- Location: mosque located on Parade Lane, Rawalpindi
- Date: 4 December 2009 Around 12:00 pm (noon) (PST+5)
- Attack type: Suicide attack, shooting
- Deaths: 40
- Injured: 80+

= December 2009 Rawalpindi attack =

Terrorist attack in Pakistan

The December 2009 Rawalpindi attack in Rawalpindi, Pakistan was a terrorist attack on a mosque during Friday prayers on 4 December 2009. The mosque is located near the Pakistan Army's headquarters in Rawalpindi, is surrounded by military houses and is frequented by retired and serving officers.

==The attack on the mosque==
Five armed suicide attackers opened fire on and hurled grenades at the crowd of about 150 worshipers, gathered for prayers in the mosque on Parade Lane. Security forces soon arrived on the scene to engage the terrorists; All five of the militants died by either blowing themselves up or fighting the soldiers inside the mosque. The area around the mosque was cordoned off and the security forces initiated a search for more attackers in the area. Helicopters were also used.

Approximately 37 people were killed instantly, while 61 others were injured, including women and children. The victims were mostly retired and serving officers. Eyewitnesses reported that the victims were fired upon at close range and the mosque was badly damaged in the attack. The roof of the mosque has collapsed. No group has claimed responsibility. An eyewitness reported the worshipers had to pass through "tight security", including metal detectors to enter the mosque. Senior police official Aslam Tarin suggested the attackers may have entered the mosque by scaling the mosque wall.

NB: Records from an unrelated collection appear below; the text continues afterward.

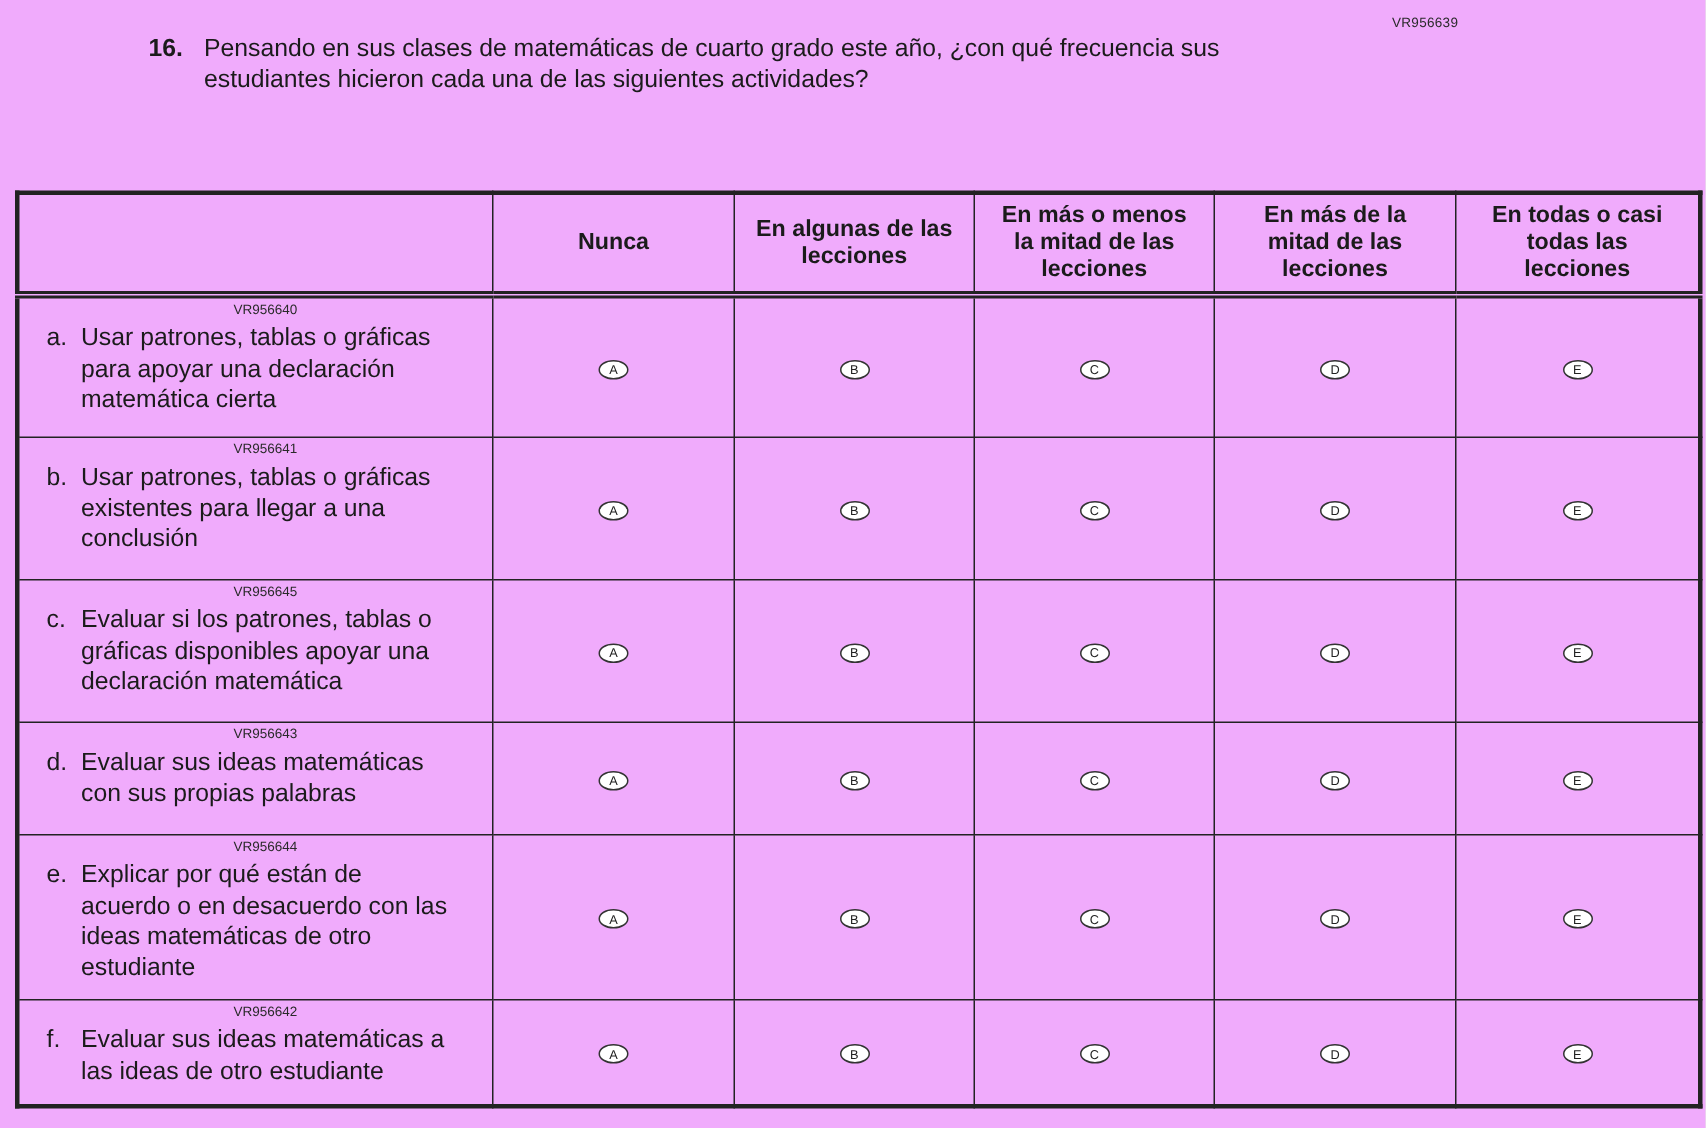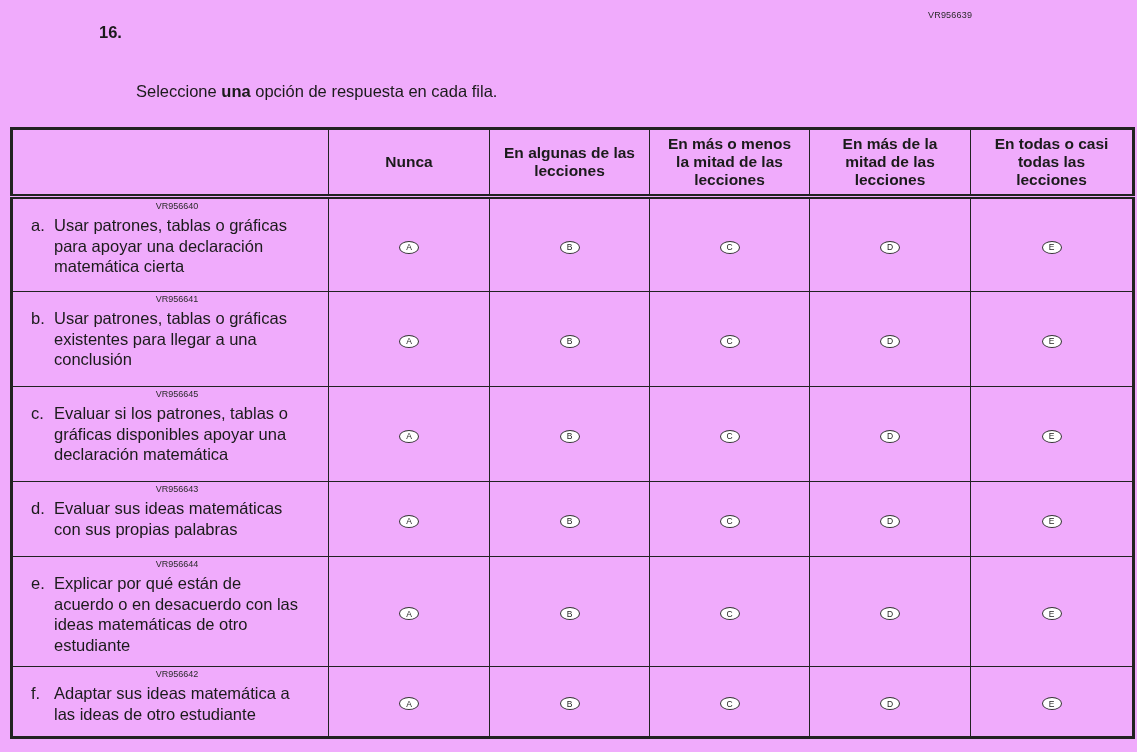"Pensando en sus clases de" span.qtext { html: none -> <span>Pensando en sus clases de matemáticas de cuarto grado este año, ¿con qué frecuencia sus estudiantes hicieron cada una de las siguientes actividades?</span> }
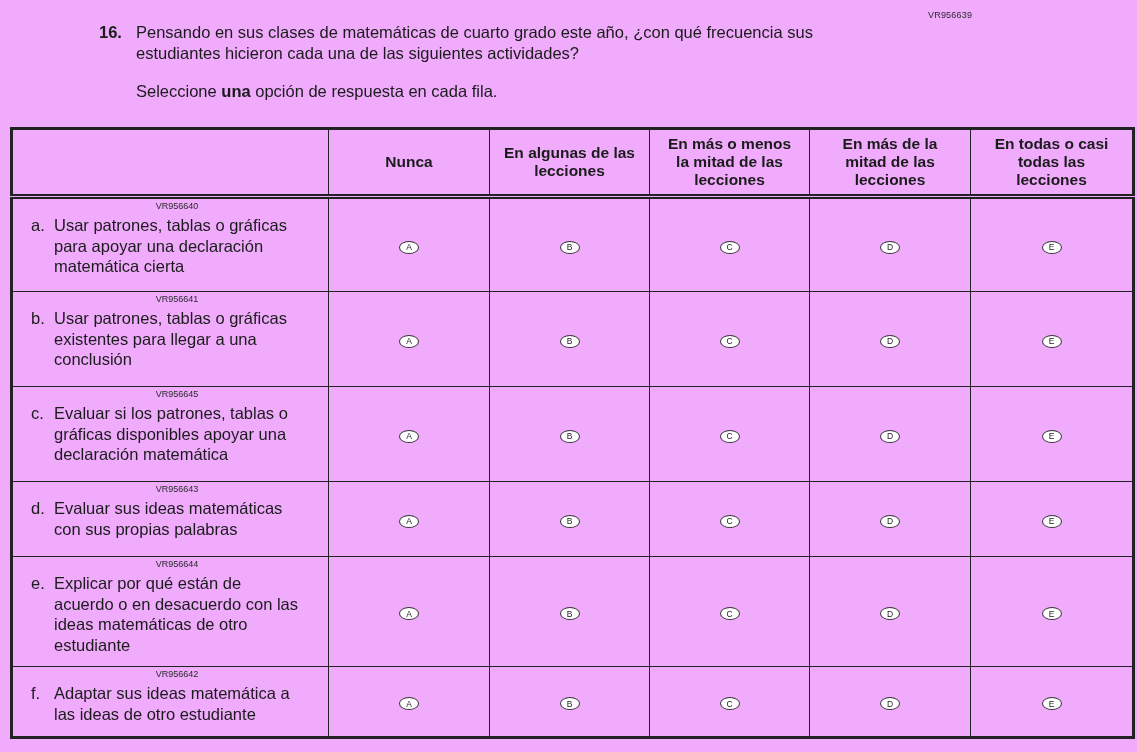"Seleccione una opción de respuesta" div.instruction { html: <div><span>Seleccione </span><b>una</b><span> opción de respuesta en cada fila.</span></div> -> none }
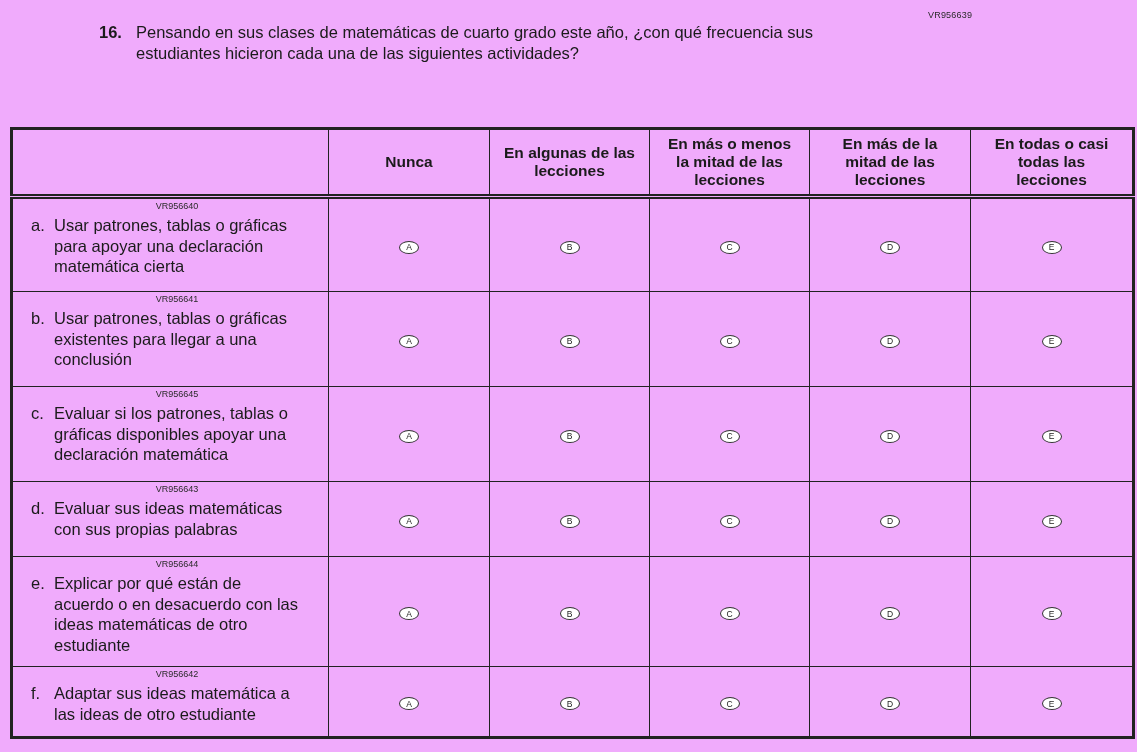"Adaptar sus ideas matemática a" span.txt { text: Adaptar sus ideas matemática -> Evaluar sus ideas matemáticas }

There is speculation that the attack was in retaliation for the Pakistan army's campaign into the Taliban stronghold of South Waziristan. Killed in the attack were nine army personnel including Major General Bilal Omer Khan, a brigadier, two lieutenant colonels and two majors; deputy director of NLC, Taskeen Anjum as well as many children belonging to the families of Army men such as Hashim Masood Aslam, the only son of Lt. Gen Masood Aslam who is the commander of XI Corps (Pakistan). General Muhammad Yusaf Khan former Chief of Army Staff (VCOAS) under Pervez Musharraf was injured in the attack.

==Victims==
The names of the victims released by the Inter-Services Public Relations (ISPR):
===Army personnel===
- Major General Bilal Omer Khan
- Brigadier Abdul Rauf
- Lieutenant Colonel Fakhar
- Lieutenant Colonel Manzoor Saeed
- Major Zahid
- Major (retd) Shoaib
- Naik Masood
- Sepoy Abdul Qayyum
- Sepoy Sarwar
===Civilians===
- Bilal Riaz, son of Major General Nasim Riaz
- Ali Hassan, son of Colonel Shabbir
- Hassan, son of Colonel Shukhran
- Hashim, son of Major General Masood Aslam
- Sadaul Hassan, son of Lieutenant Colonel Fakhar
- Zamin, son of Engineer Akmal Hussain
- Qaisar Khan, son of Syed Akbar
- Adil Rauf, son of Abdul Rauf
- Mohammad Khan, son of Sultan Bakhsh
- Fazal Khan, son of Madad Khan
- Son of Brigadier (retd) Sadiq
- Son of Brigadier Mumtaz
- Son of Colonel Qaiser
- Son of Colonel Kaleem Zubair
- Son of Lieutenant Colonel Shoaib
- Son of Major Saleem
- Son of Major Ahsan
- Father of Maj-Gen Awais Mustafa
- Father of Colonel Kaleem Zubair
- Father of Lt-Col Farooq Awan
- National Logistics Corporation Deputy Director Taskeen Anjum
- Khalid Javed
- Ghulam Mujtaba
- Javed
- Mohammad Fiaz
- Asad
- An unidentified individual

==Aftermath==
Tehrik-i-Taliban Pakistan said that responsibility for the attack in an email sent to CNN and stated "We once again mention that we are not against the innocent people and the state of Pakistan but against those officers and ministers who are American by hearts and minds and Pakistani just by faces".